O mercado brasileiro de combustíveis recebeu nesta semana uma sinalização decisiva para o fortalecimento da agenda de descarbonização e segurança energética. Em um movimento estratégico para mitigar os impactos da volatilidade internacional do petróleo, o Governo Federal anunciou a zeragem das alíquotas de PIS e Cofins incidentes sobre o biodiesel. A decisão não apenas promove a isonomia tributária com o diesel mineral, mas altera a dinâmica de competitividade da parcela renovável da mistura vendida nos postos.
A medida foi recebida pelo setor produtivo como um passo fundamental para sanar assimetrias históricas. Ao analisar o novo cenário, o presidente da Associação dos Produtores de Biocombustíveis do Brasil (APROBIO), Jerônimo Goergen, destacou a relevância da correção tributária para o setor: “A medida é importante porque corrige uma distorção na tributação do diesel no Brasil. Hoje, o imposto incide sobre 100% do litro, mesmo sendo um combustível composto por aproximadamente 85% de diesel fóssil e 15% de biodiesel.

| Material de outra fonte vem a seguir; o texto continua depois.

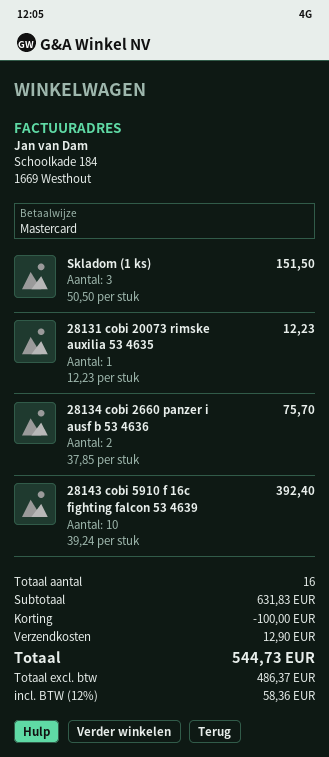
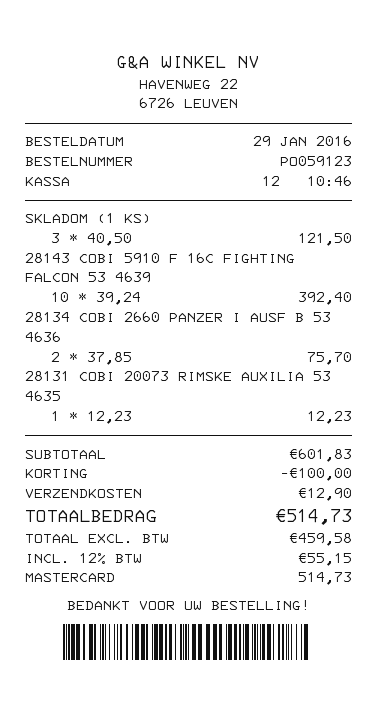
Skladom (1 ks): 3 x 50.50 = 151.50 -> 3 x 40.50 = 121.50
subtotal: 631.83 -> 601.83
net: 486.37 -> 459.58
tax: 12% = 58.36 -> 12% = 55.15
total: 544.73 -> 514.73

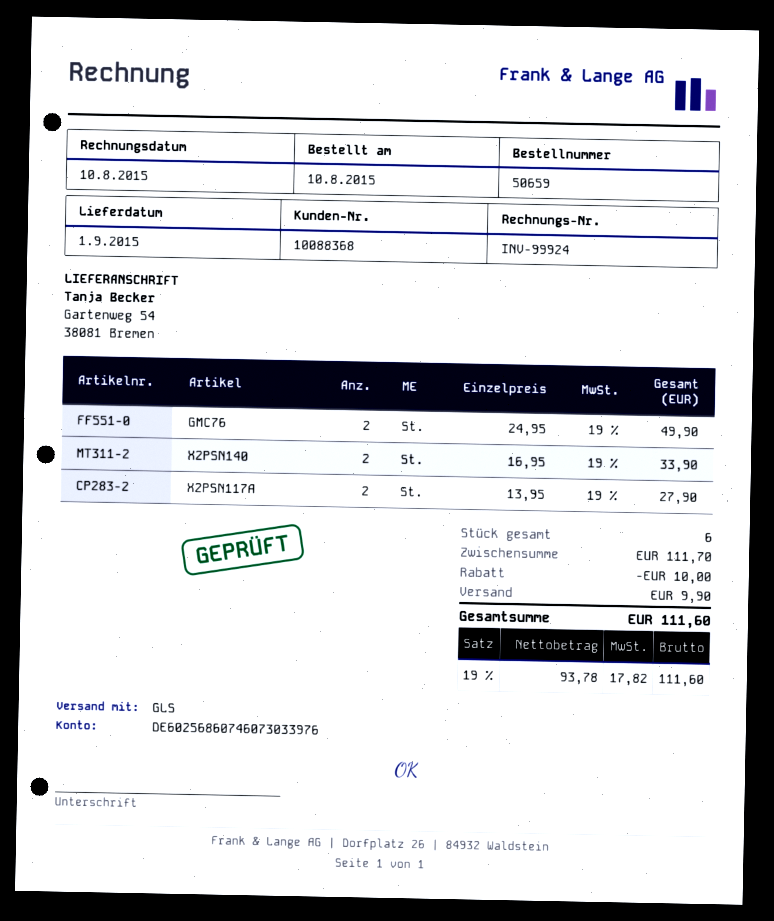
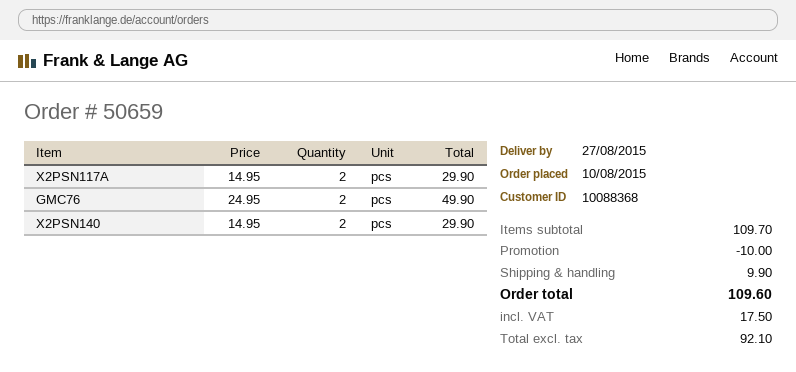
delivery date: 2015-09-01 -> 2015-08-27
X2PSN140: 2 x 16.95 = 33.90 -> 2 x 14.95 = 29.90
X2PSN117A: 2 x 13.95 = 27.90 -> 2 x 14.95 = 29.90
subtotal: 111.70 -> 109.70
net: 93.78 -> 92.10
tax: 17.82 -> 17.50
total: 111.60 -> 109.60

Ao zerar os tributos sobre o biodiesel, o governo passa a tratar de forma mais justa a parcela renovável da mistura, reconhecendo seu papel estratégico.”
Equilíbrio de preços e redução da dependência externa
A desoneração, anunciada no contexto de um pacote ministerial para conter a alta dos combustíveis derivada das tensões geopolíticas no Oriente Médio, coloca o biodiesel em uma posição de vantagem econômica. Com a isenção, o biocombustível tem potencial para se tornar mais barato que o diesel importado, o que reduz o custo final ao consumidor e aumenta a eficiência do sistema energético nacional.
Mais do que um alívio fiscal, a mudança é vista como um catalisador para a expansão da indústria doméstica. Atualmente, o Brasil possui capacidade instalada para atender misturas significativamente superiores ao mandato atual, o que torna a importação de fósseis uma alternativa menos eficiente sob a ótica da soberania nacional.
Sobre a necessidade de priorizar o desenvolvimento interno frente ao cenário global de incertezas, Jerônimo Goergen reforça a urgência de valorizar a indústria local: “Não faz sentido, portanto, direcionar recursos públicos para subsidiar a importação de combustíveis, quando o Brasil já possui capacidade industrial instalada para atender misturas de até 22% de biodiesel com produção nacional. Valorizar o que é produzido no país significa gerar renda, fortalecer o agronegócio, garantir segurança energética e reduzir a dependência externa.”
Caminho aberto para o aumento da mistura (B20+)
Com a equalização tributária, o governo retira um dos principais obstáculos para o avanço do cronograma de mistura obrigatória. Especialistas do setor avaliam que, com o biodiesel mais competitivo, a transição para mandatos de B16, B17 e até B22 torna-se financeiramente viável sem pressionar a inflação.
A desoneração atua, portanto, como uma política de Estado que une três frentes críticas: a estabilidade de preços nas bombas, a redução das emissões de gases de efeito estufa e o fortalecimento do agronegócio brasileiro, principal fornecedor de matéria-prima para o setor.